(TASK MATERIAL Opens)
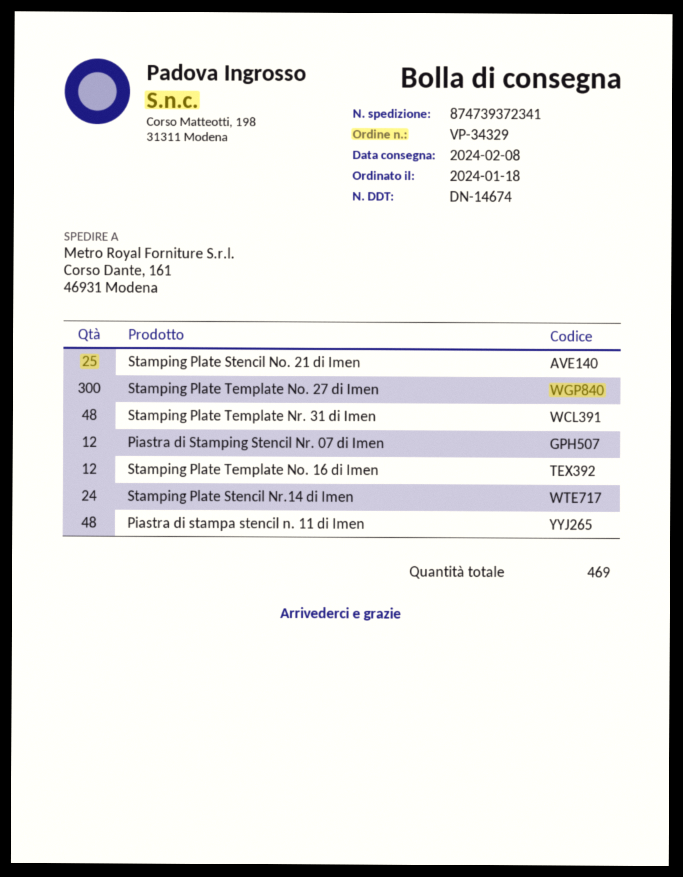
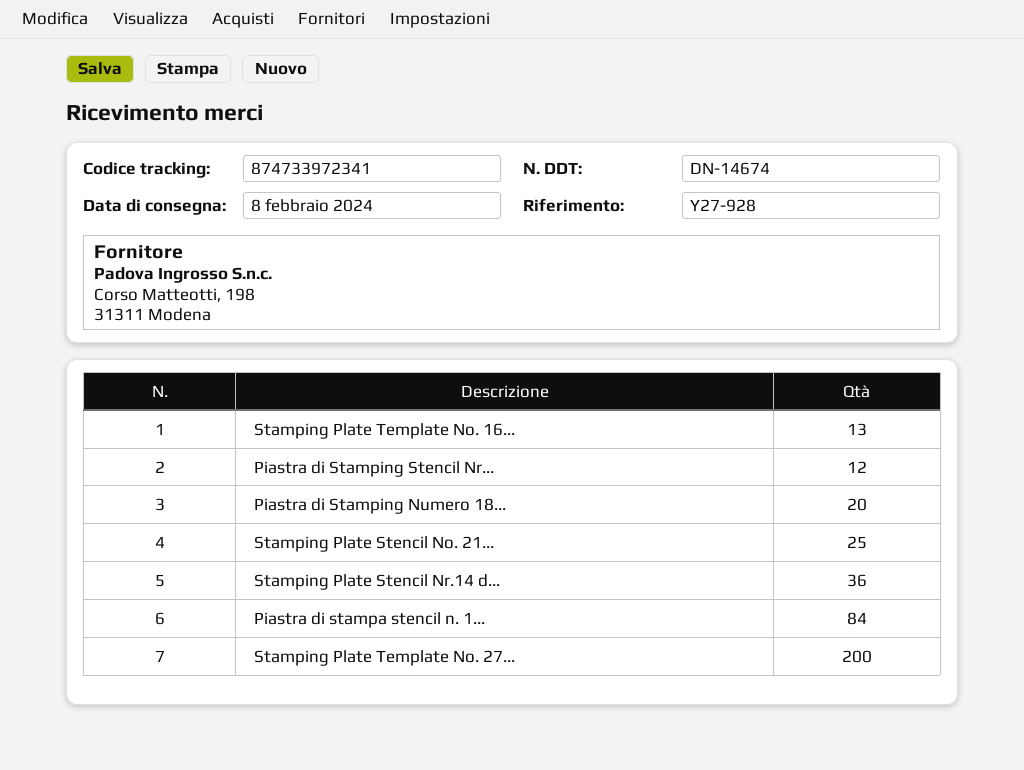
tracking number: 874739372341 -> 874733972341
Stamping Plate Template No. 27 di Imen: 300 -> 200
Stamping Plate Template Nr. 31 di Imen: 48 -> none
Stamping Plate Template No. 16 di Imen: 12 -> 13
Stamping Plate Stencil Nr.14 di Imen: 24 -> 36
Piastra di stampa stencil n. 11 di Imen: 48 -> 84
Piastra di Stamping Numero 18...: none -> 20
(TASK MATERIAL Closes)
### TO DO:
Wherever the string "Stamping" occurs in the entries, copy that whole line.

### ANSWER BELOW:
Stamping Plate Template No. 27 di Imen: 300 -> 200
Stamping Plate Template Nr. 31 di Imen: 48 -> none
Stamping Plate Template No. 16 di Imen: 12 -> 13
Stamping Plate Stencil Nr.14 di Imen: 24 -> 36
Piastra di Stamping Numero 18...: none -> 20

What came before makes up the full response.